▶ WHAT YOU ARE ASKED TO DO: Look through the data below for the line with "delivery note number: 310509 -> 315549" and the line with "Original 1000w smart - original,: none -> 4", then output those two and all lines in between, exactly as written.

[Dataset excerpts]
____________________
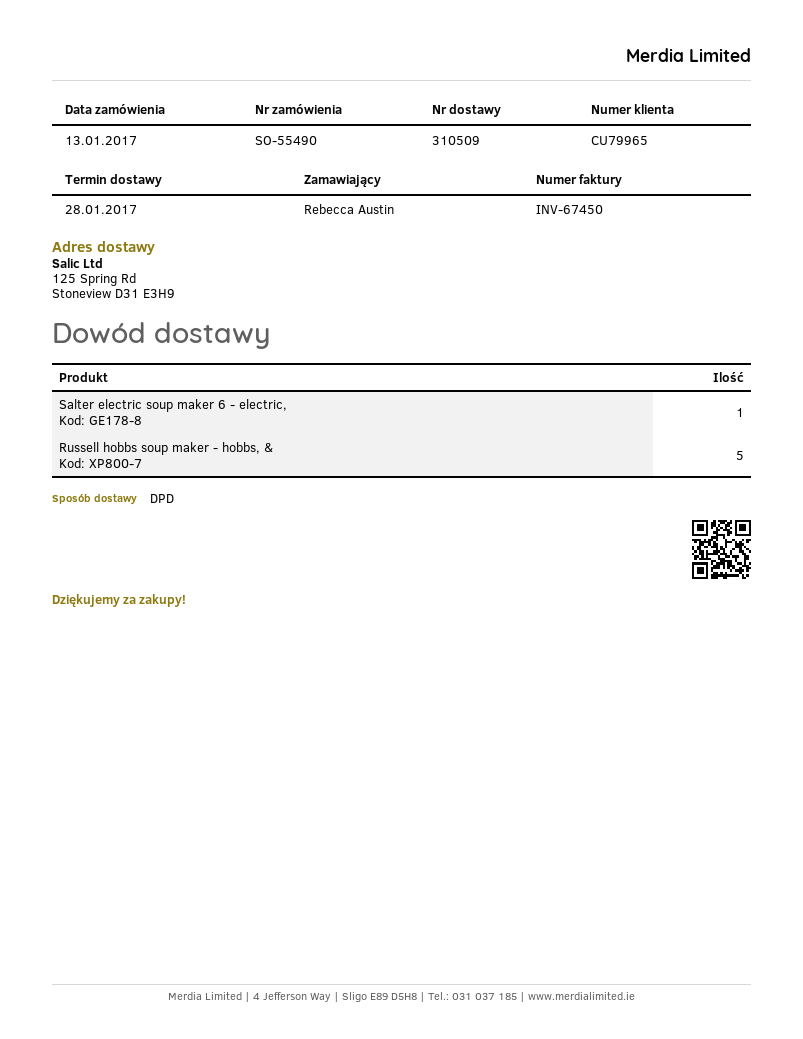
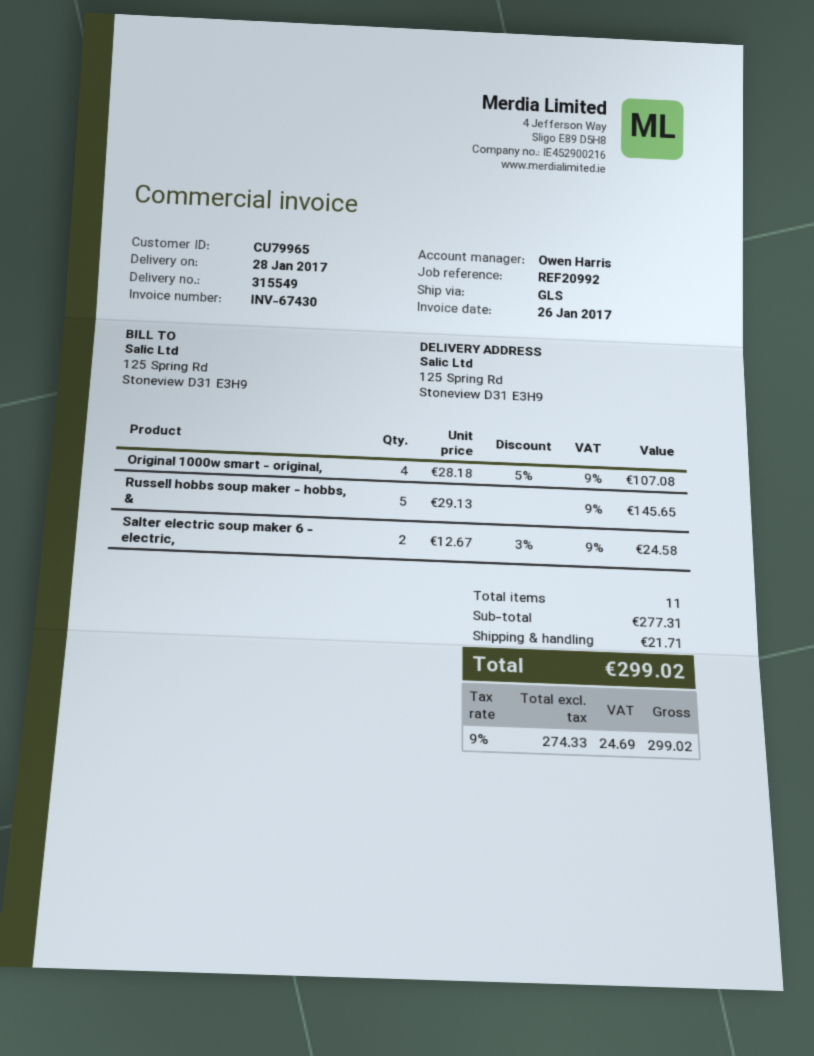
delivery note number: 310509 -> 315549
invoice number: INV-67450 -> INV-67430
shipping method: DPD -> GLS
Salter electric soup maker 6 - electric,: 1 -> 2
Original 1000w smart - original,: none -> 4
____________________
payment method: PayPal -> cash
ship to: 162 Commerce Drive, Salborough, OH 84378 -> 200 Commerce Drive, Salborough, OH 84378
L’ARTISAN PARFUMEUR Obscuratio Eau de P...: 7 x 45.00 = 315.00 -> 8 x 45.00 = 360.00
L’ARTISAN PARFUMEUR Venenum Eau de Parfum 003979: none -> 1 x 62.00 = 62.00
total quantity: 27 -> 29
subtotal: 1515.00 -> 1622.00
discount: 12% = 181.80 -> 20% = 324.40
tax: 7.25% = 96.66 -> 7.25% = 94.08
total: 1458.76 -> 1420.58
____________________
▶ YOUR RESPONSE:
delivery note number: 310509 -> 315549
invoice number: INV-67450 -> INV-67430
shipping method: DPD -> GLS
Salter electric soup maker 6 - electric,: 1 -> 2
Original 1000w smart - original,: none -> 4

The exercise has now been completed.